The lines below, from the first through the one containing "Souza - michelebsouza", are to be given again exactly, with pictures left out and nothing added.

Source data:
------------------------------------------------------------------------
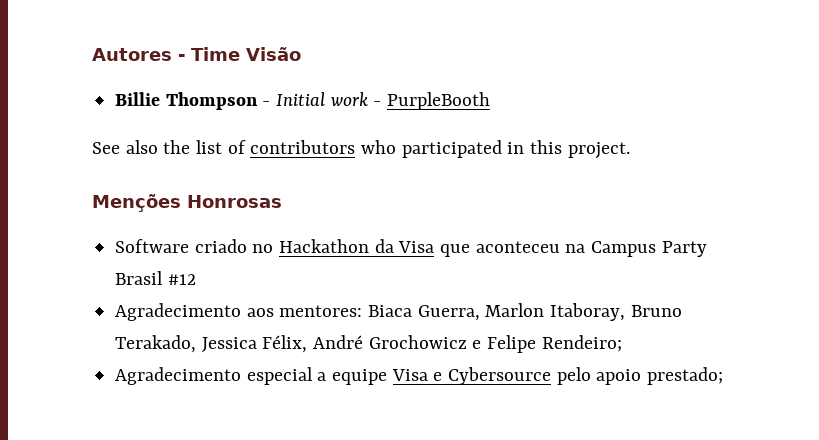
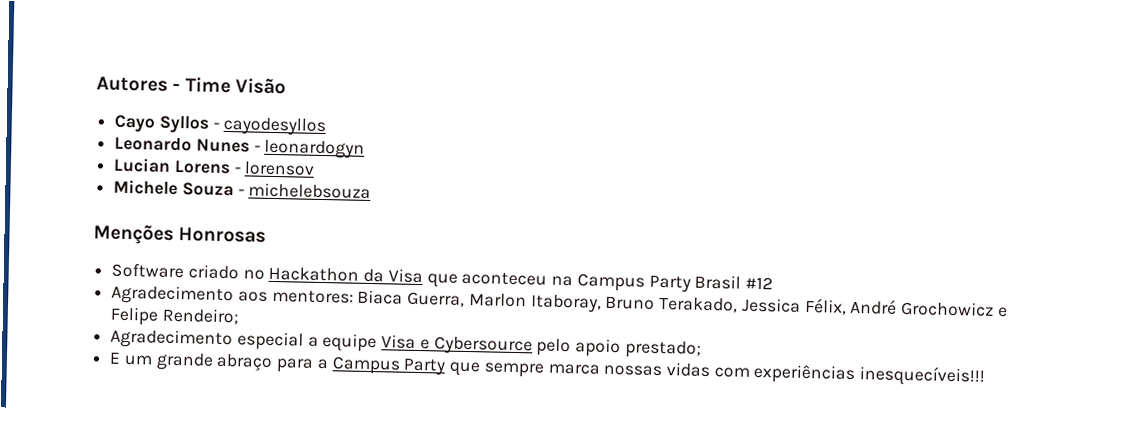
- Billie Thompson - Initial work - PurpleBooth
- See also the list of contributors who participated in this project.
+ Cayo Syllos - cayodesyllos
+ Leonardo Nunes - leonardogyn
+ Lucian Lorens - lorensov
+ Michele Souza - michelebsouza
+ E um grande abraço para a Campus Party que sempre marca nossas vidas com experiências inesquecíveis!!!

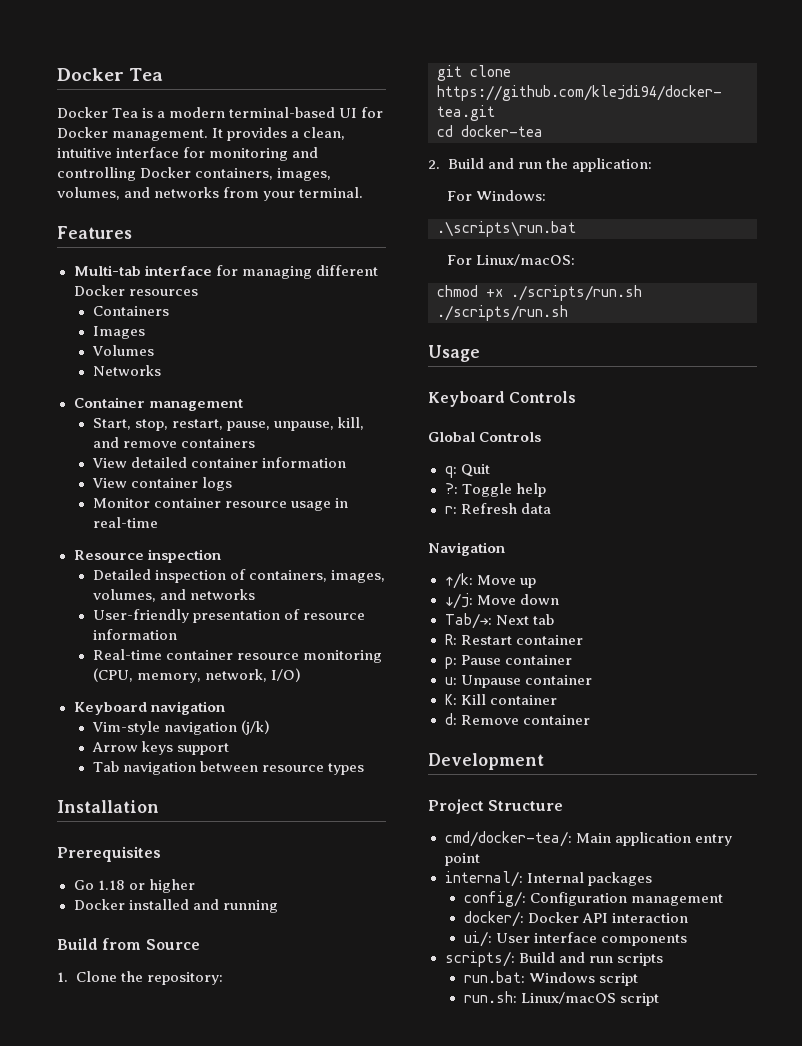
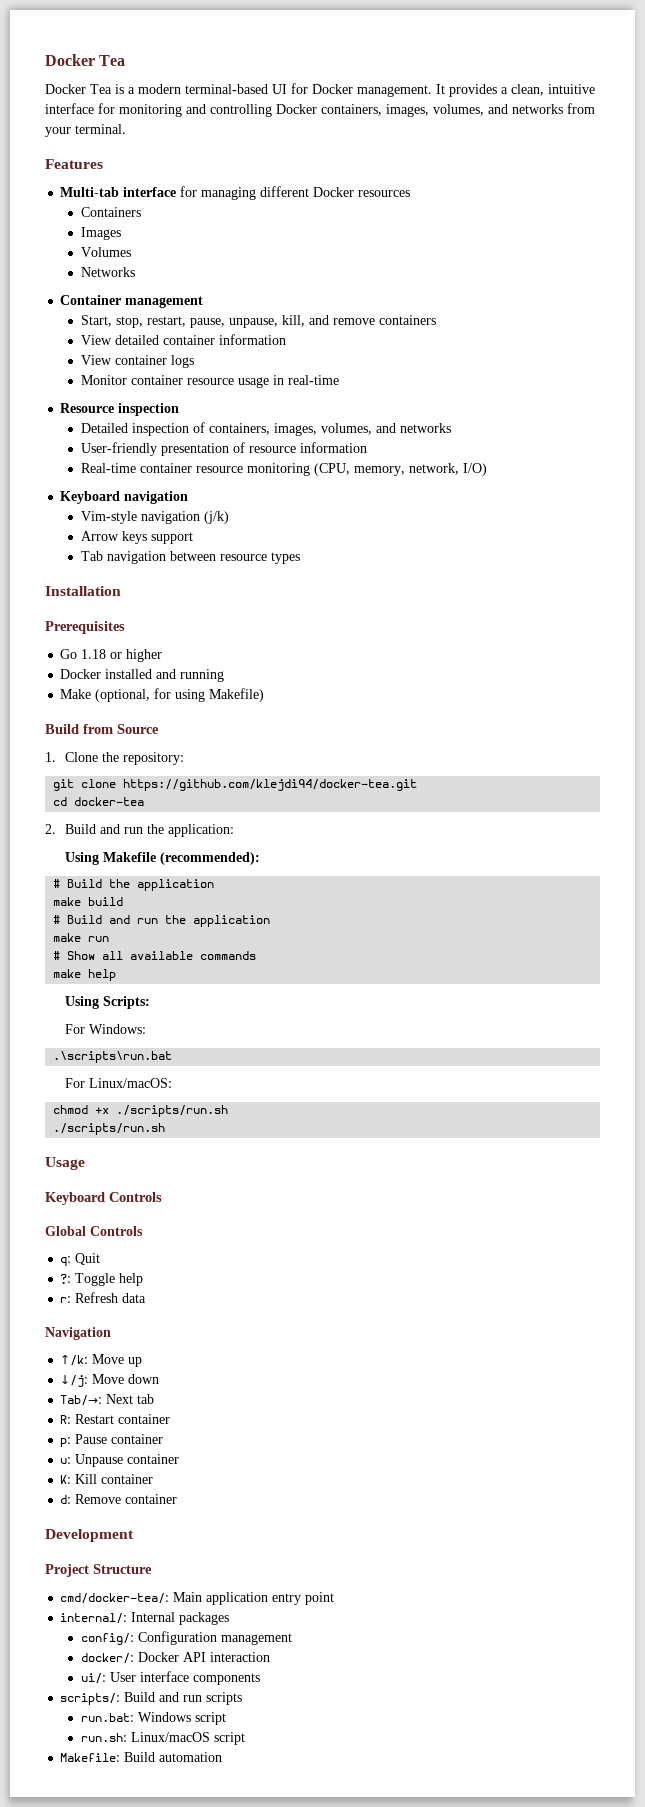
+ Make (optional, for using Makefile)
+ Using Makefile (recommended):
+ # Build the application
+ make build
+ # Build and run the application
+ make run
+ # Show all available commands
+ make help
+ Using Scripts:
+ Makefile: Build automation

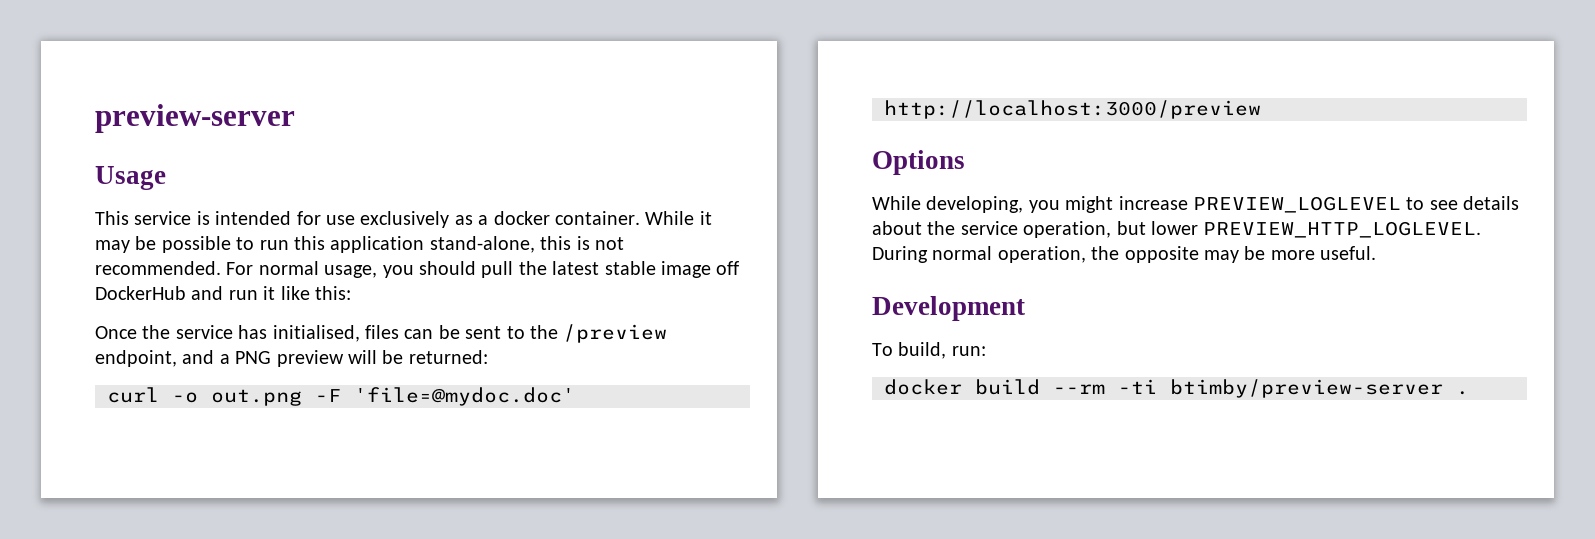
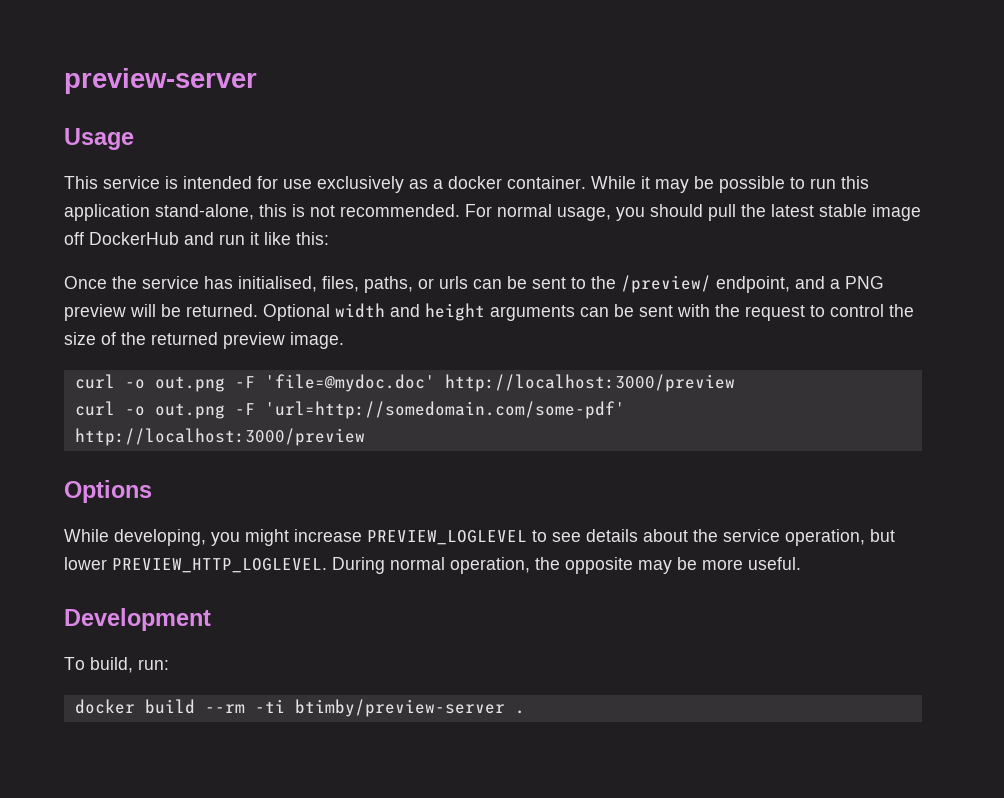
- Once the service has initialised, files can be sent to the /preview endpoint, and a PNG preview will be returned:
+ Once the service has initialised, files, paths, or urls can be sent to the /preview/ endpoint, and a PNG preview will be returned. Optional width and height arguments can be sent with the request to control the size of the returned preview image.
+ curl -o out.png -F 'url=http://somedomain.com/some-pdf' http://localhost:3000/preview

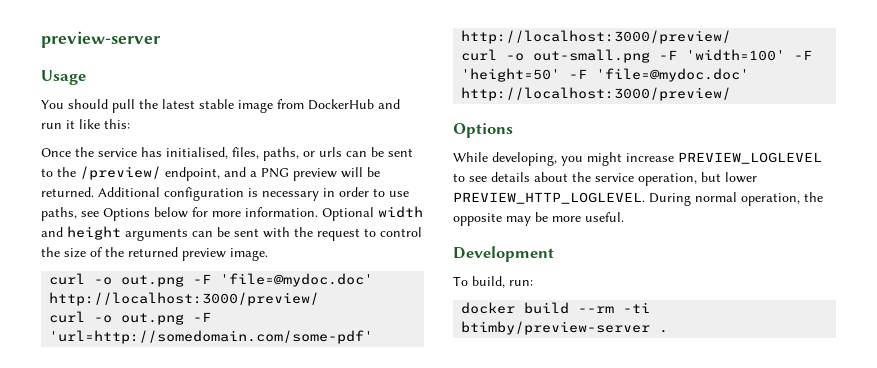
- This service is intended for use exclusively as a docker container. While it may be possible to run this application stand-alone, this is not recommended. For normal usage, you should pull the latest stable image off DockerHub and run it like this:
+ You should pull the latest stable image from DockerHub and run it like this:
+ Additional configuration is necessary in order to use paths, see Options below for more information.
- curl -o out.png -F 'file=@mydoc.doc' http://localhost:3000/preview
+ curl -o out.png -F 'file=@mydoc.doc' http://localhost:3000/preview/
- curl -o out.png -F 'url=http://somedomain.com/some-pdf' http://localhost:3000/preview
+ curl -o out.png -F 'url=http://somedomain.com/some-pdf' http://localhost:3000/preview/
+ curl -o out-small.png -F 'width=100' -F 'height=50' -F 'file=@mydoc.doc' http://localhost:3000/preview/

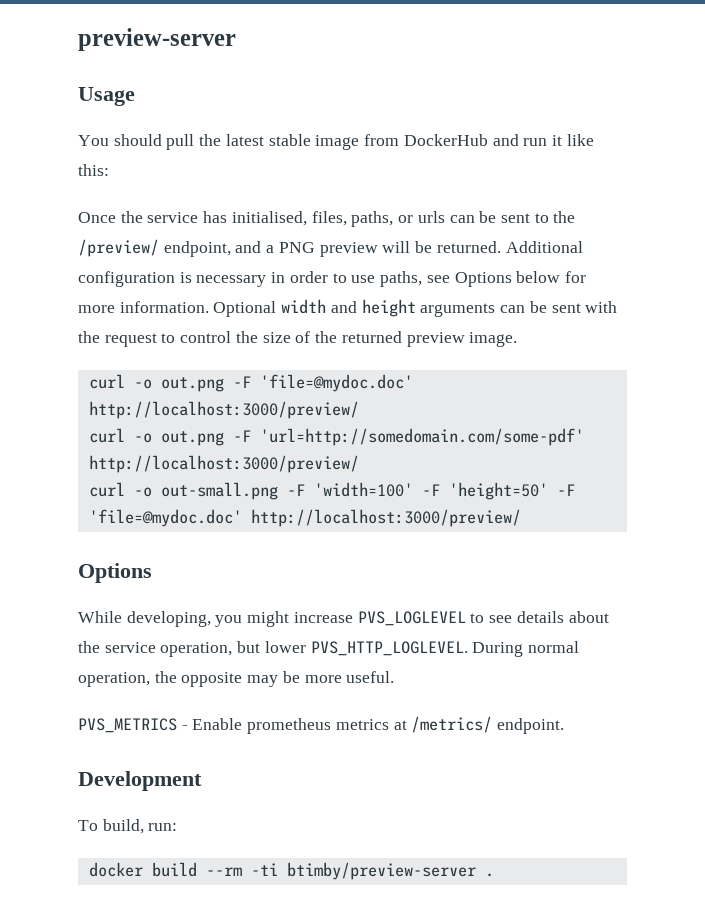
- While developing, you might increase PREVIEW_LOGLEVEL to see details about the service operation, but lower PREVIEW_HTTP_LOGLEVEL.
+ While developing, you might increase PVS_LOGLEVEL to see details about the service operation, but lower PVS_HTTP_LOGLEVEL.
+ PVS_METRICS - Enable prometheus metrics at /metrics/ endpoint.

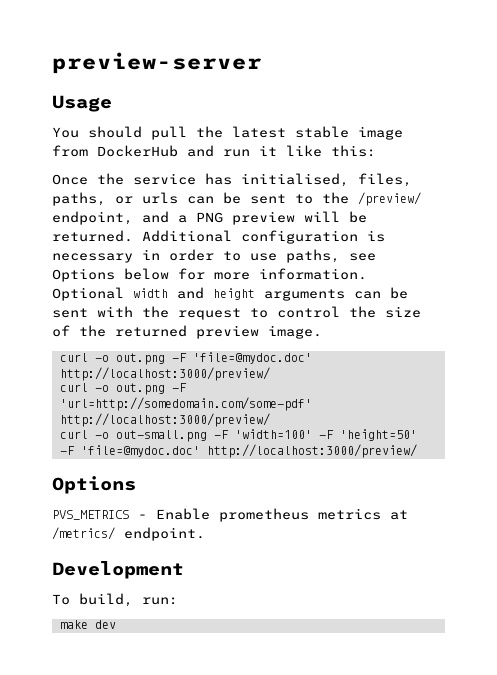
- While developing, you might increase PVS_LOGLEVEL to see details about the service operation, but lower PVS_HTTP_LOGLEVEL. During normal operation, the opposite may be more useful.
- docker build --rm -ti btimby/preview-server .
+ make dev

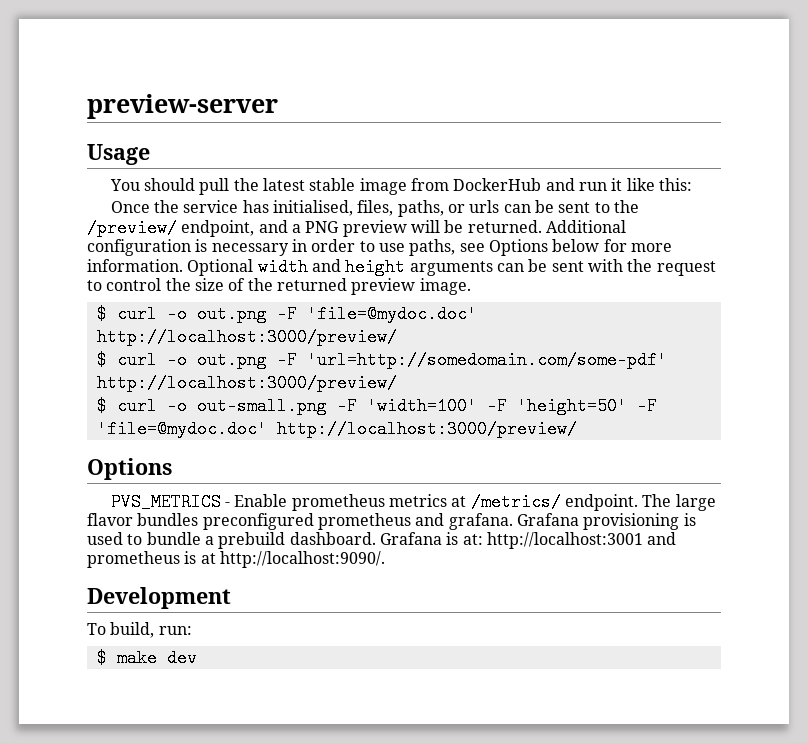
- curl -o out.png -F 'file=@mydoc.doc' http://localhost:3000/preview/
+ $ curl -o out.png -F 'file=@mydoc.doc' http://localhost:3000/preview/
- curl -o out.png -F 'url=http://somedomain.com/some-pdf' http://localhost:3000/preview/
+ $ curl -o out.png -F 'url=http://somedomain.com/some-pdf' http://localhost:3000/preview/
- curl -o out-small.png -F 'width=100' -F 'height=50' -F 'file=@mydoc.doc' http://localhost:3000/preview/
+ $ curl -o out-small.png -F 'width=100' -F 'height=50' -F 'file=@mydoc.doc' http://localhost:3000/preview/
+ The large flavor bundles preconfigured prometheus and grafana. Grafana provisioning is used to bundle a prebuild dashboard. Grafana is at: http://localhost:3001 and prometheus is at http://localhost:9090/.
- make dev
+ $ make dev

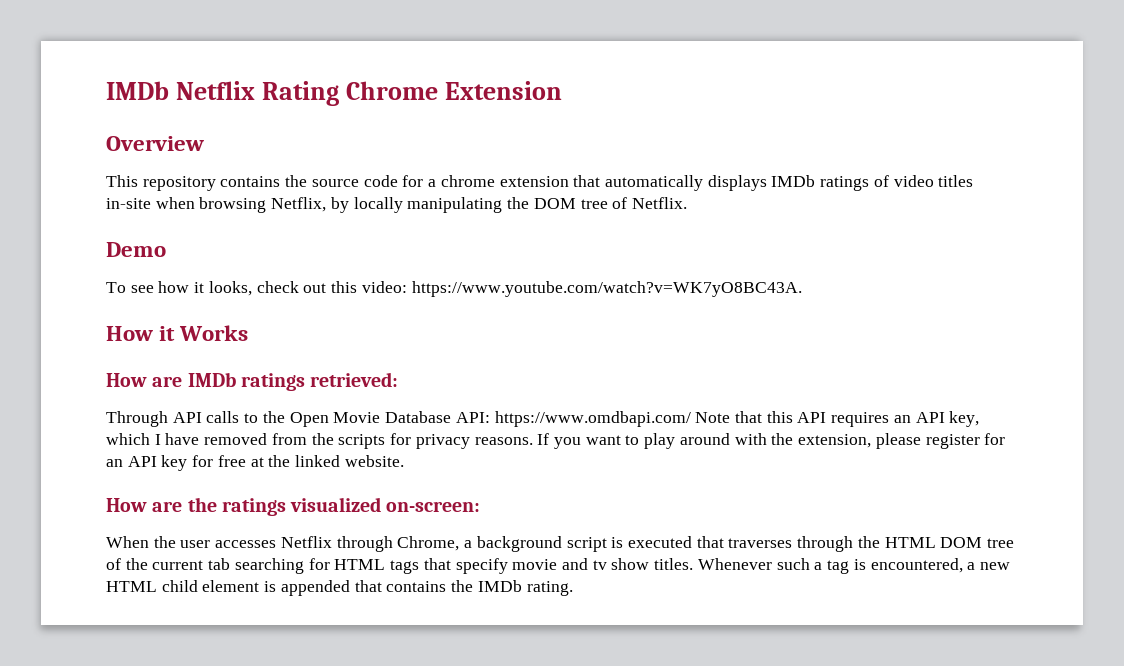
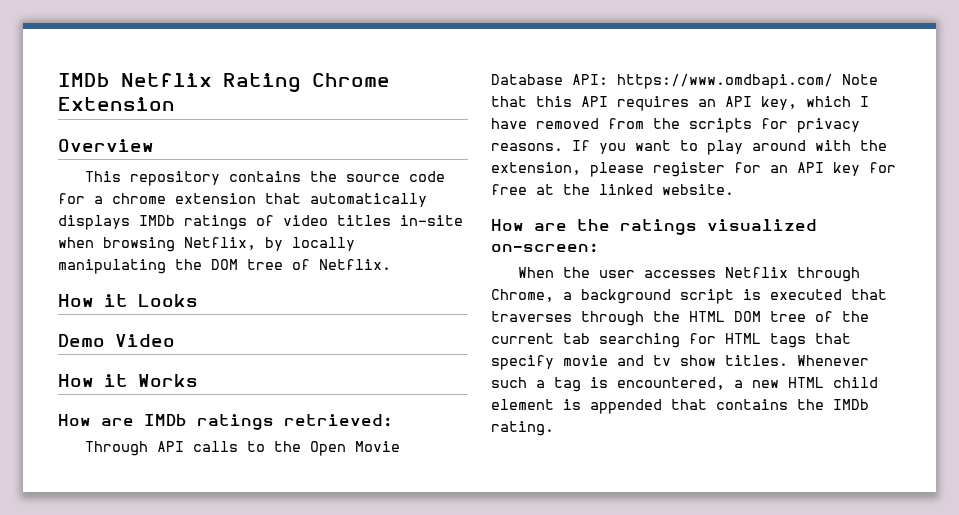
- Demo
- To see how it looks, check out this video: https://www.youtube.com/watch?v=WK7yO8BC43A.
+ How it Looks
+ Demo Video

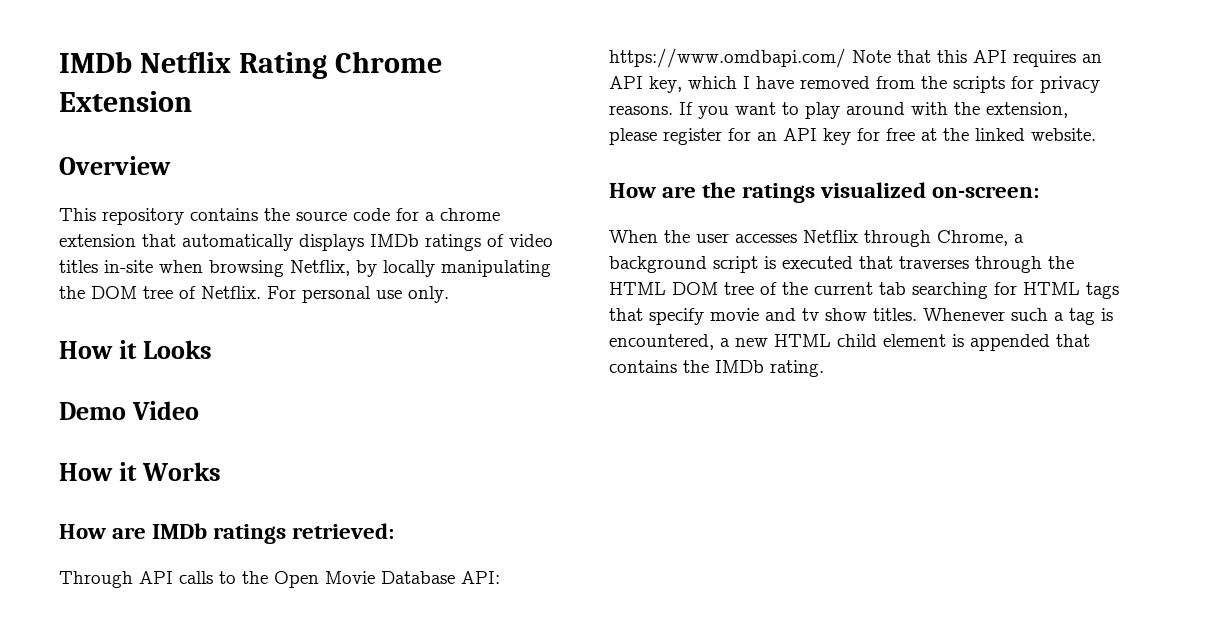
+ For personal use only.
------------------------------------------------------------------------
**Task solution:**
- Billie Thompson - Initial work - PurpleBooth
- See also the list of contributors who participated in this project.
+ Cayo Syllos - cayodesyllos
+ Leonardo Nunes - leonardogyn
+ Lucian Lorens - lorensov
+ Michele Souza - michelebsouza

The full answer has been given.